L’arrêt Merabishvili se situe indéniablement dans la continuité des arrêts Lutensko c/ Ukraine du 3 juillet 2012 et surtout Timochenko c/ Ukraine du 20 avril 2013[4] qui avaient déjà dénoncé l’utilisation du placement en détention de personnalités politiques de haut niveau pour des motifs uniquement politiques. Les conclusions de ces jurisprudences concordantes sont simples : la prison, outil relevant du seul champ pénal, ne peut en aucun cas être utilisée comme un instrument politique.

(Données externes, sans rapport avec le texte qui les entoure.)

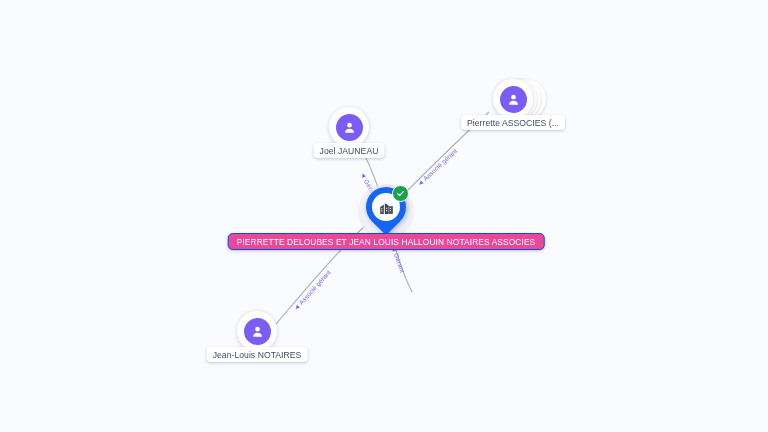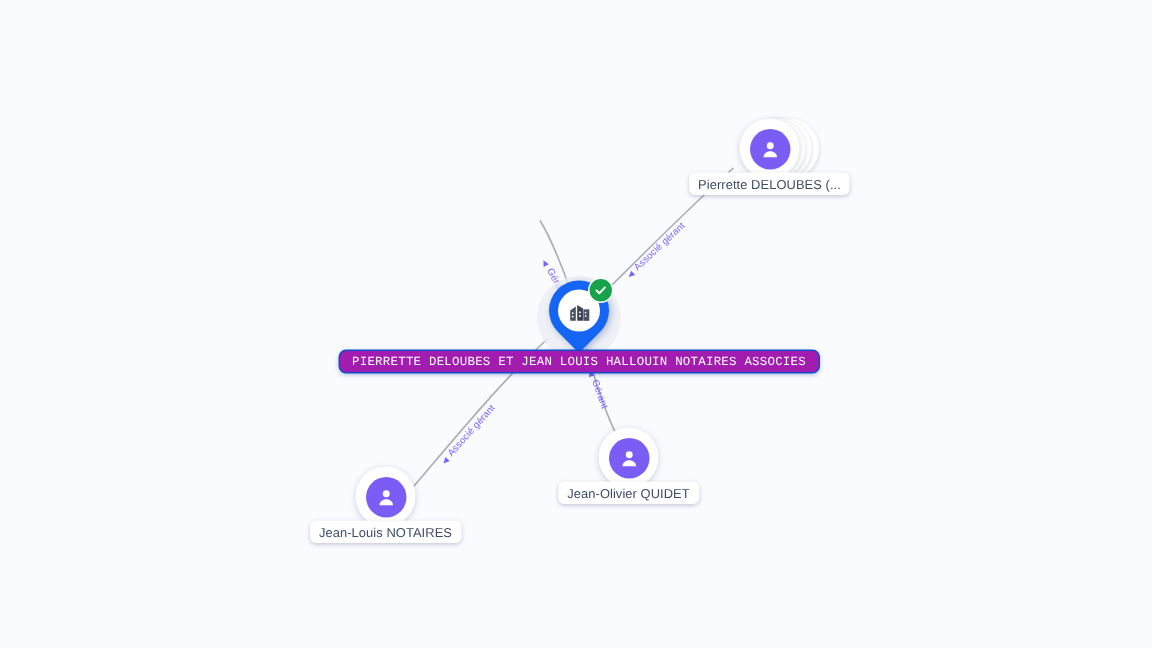"Pierrette DELOUBES (..." div.node-chip { text: DELOUBES -> ASSOCIES }
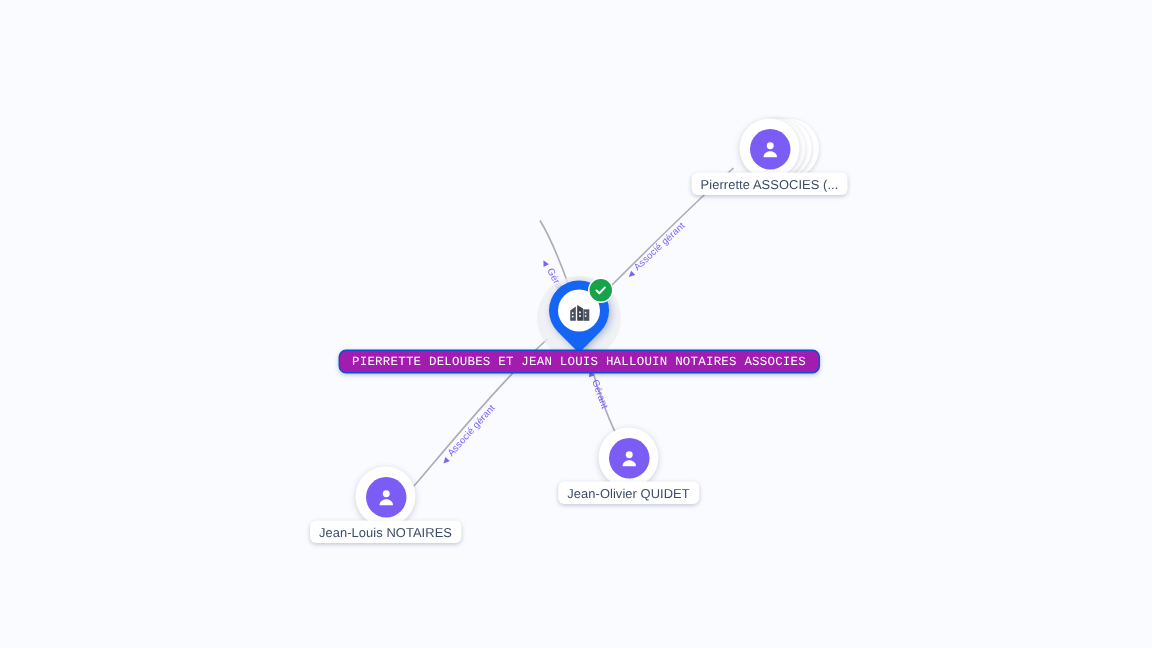"Joel JAUNEAU" div.node { html: none -> <div> <div> <div> <div> <svg> <circle></circle> <path></path> </svg> </div> </div> </div> <div>Joel JAUNEAU</div> </div> }
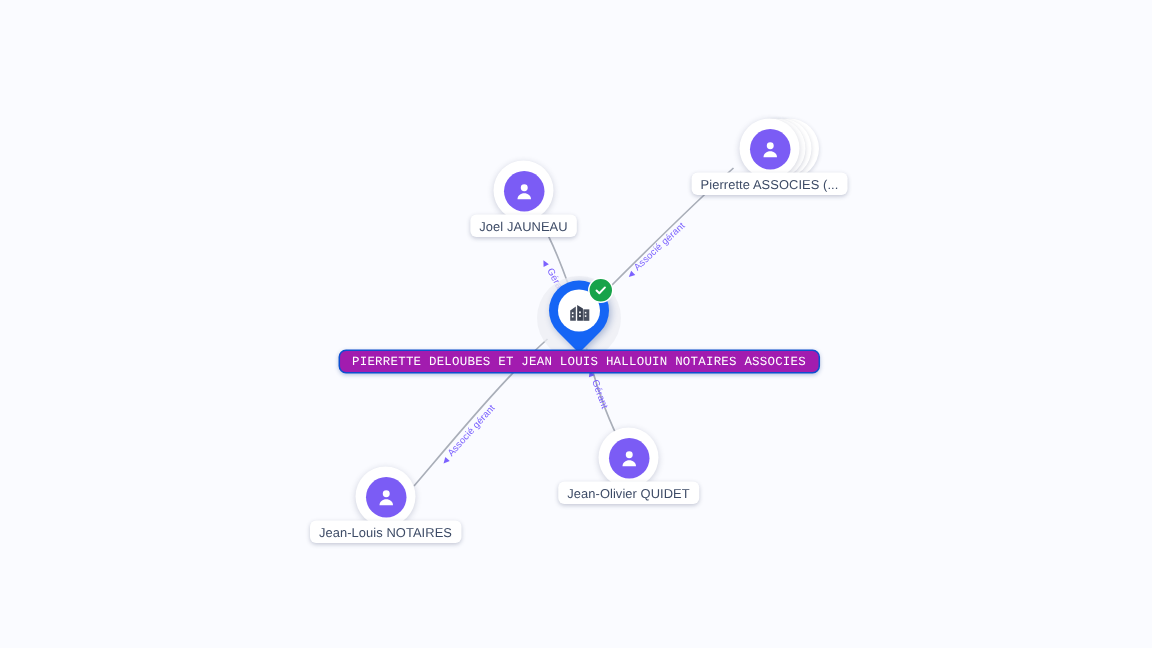"PIERRETTE DELOUBES ET JEAN LOUIS" .company-chip { background: #a21caf -> #ec4899; font-family: Liberation Mono, monospace -> none }
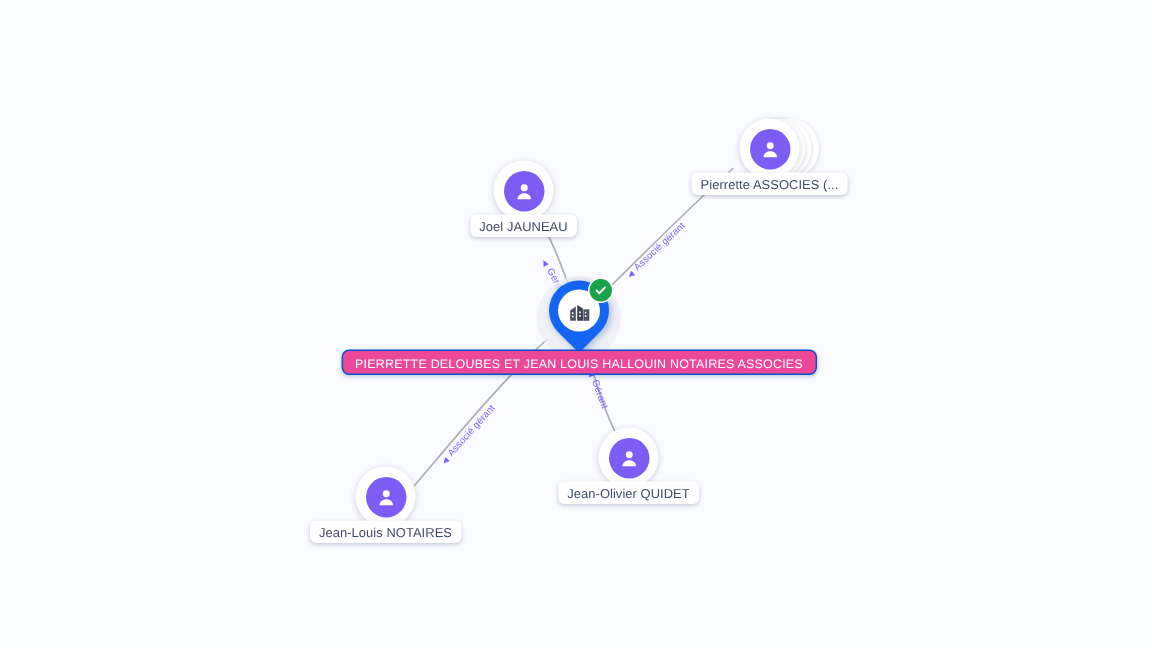"Jean-Olivier QUIDET" div.node { html: <div> <div> <div> <div> <svg> <circle></circle> <path></path> </svg> </div> </div> </div> <div>Jean-Olivier QUIDET</div> </div> -> none }
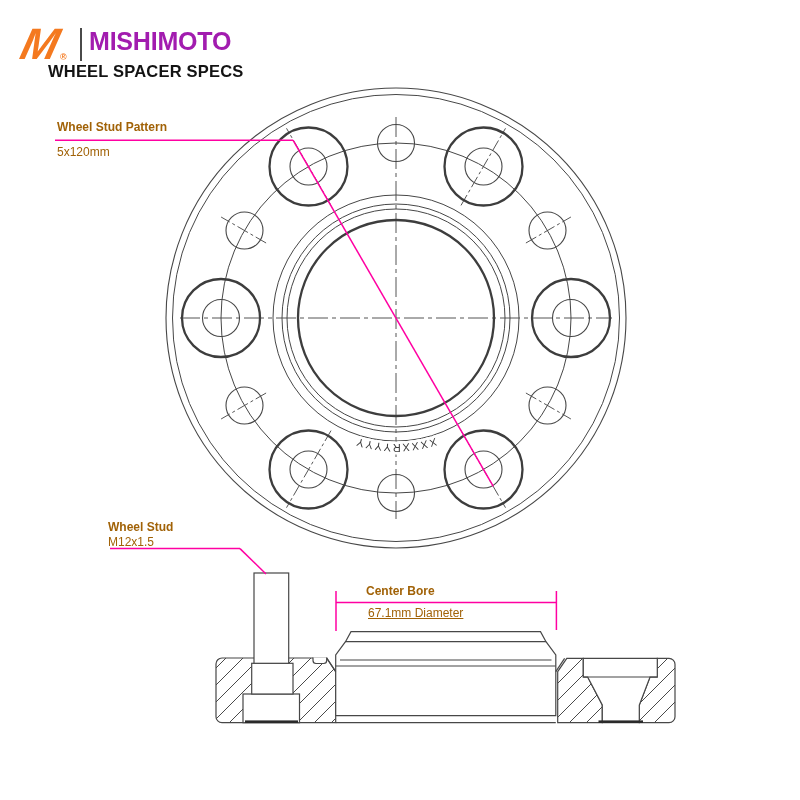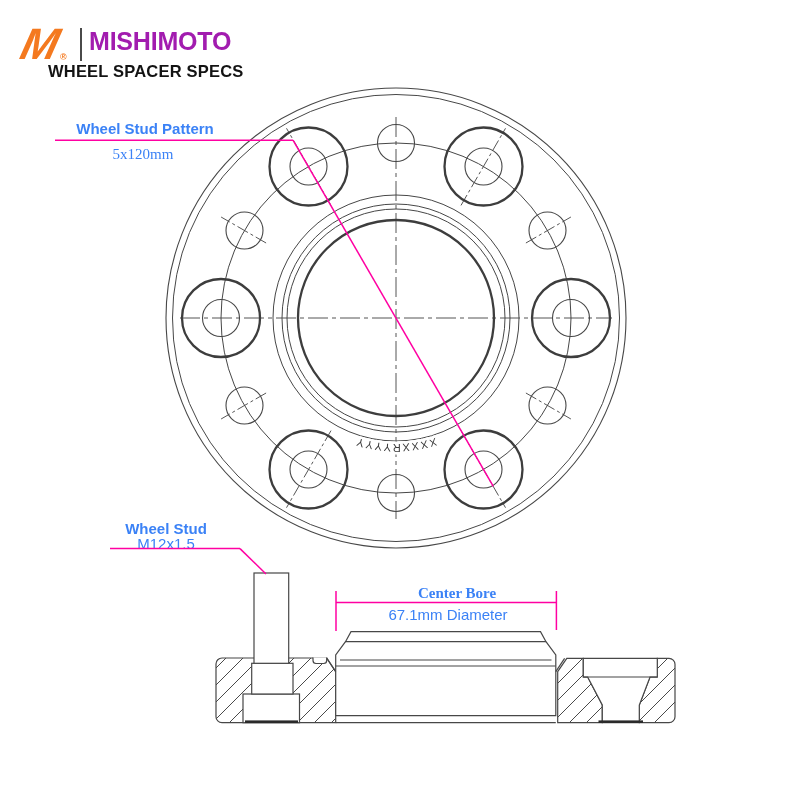"Wheel Stud Pattern" .lbl { color: #3b82f6 -> #a16207; font-size: 15px -> 12px; text-align: center -> none }
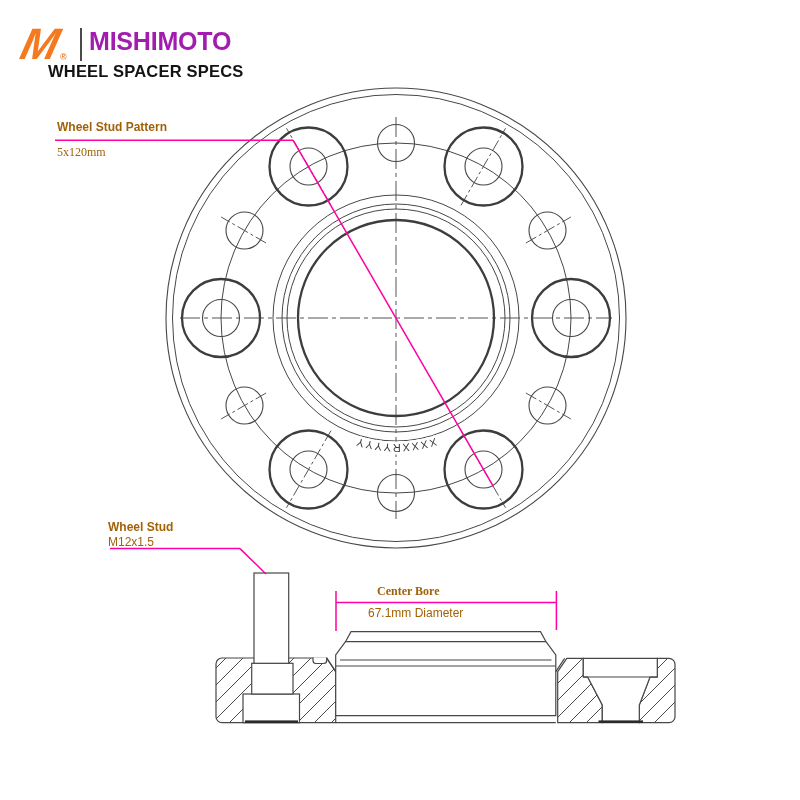"5x120mm" .lbl-pattern-value { font-family: Liberation Serif, serif -> none }
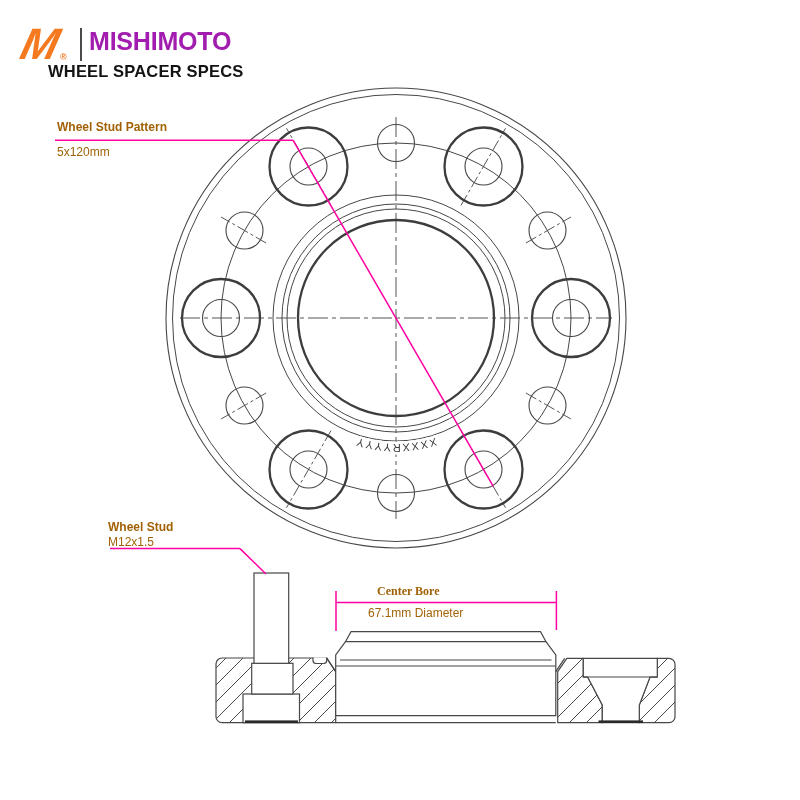"Center Bore" .lbl-bore-title { font-family: Liberation Serif, serif -> none; left: 377px -> 366px }
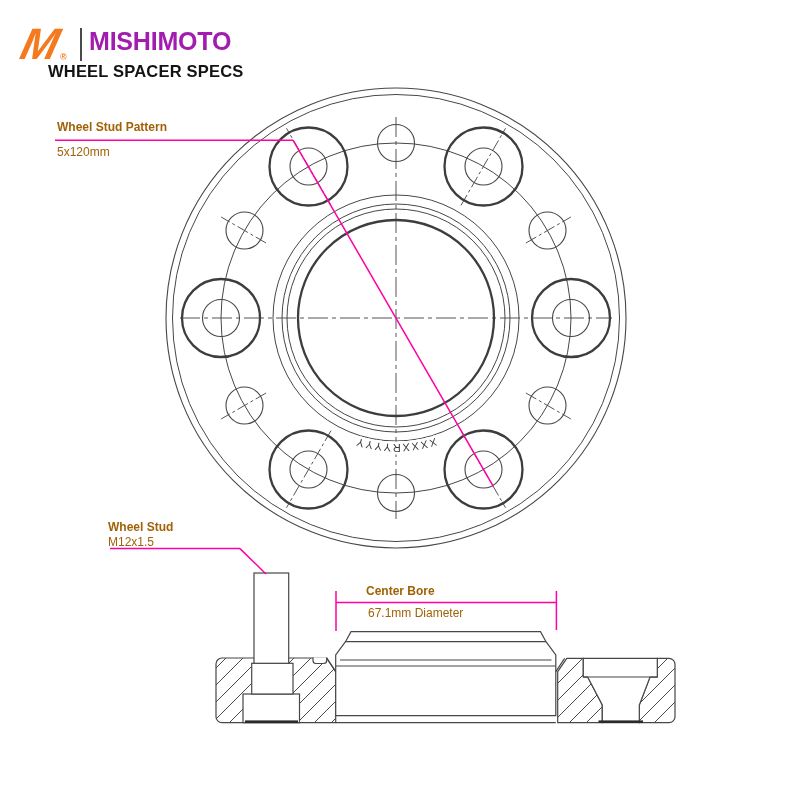"67.1mm Diameter" .lbl-bore-value { text-decoration: none -> underline }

Ici réside l’une des exigences incontournables des démocraties libérales pluralistes dont la Cour cherche inlassablement à imposer le modèle.

Jean-Manuel Larralde, professeur à l’Université de Caen-Normandie





[1] Même si les décisions se sont référées à l’article 105 du CPP au lieu de citer la référence pertinente (l’article 205). Pour la Cour, cette substitution de base légale n’a pas entaché la procédure, car l’intéressé était entouré d’avocats qui, en tant que professionnels du droit, devaient être au courant de cette pratique habituelle des tribunaux judiciaires géorgiens (§ 74).
[2] La Cour rappelle que M. Merabishvili avait en sa possession plusieurs passeports internationaux, que son épouse a immédiatement quitté le pays le jour de sa convocation par les autorités d’enquête, et que les enquêteurs ont découvert d’importants montants d’argent liquide dans l’appartement, ce qui pouvait suggérer des préparatifs de fuite (§ 79).
[3] Pour la Cour, les juges géorgiens n’ont pas suffisamment explicité les motifs du maintien en détention et n’ont pas envisagé d’autres mesures non privatives de liberté qui auraient pu se substituer à la détention préventive.
[4] Cités par le requérant (§ 95 de l’arrêt) et par la Cour (§ 103 de l’arrêt).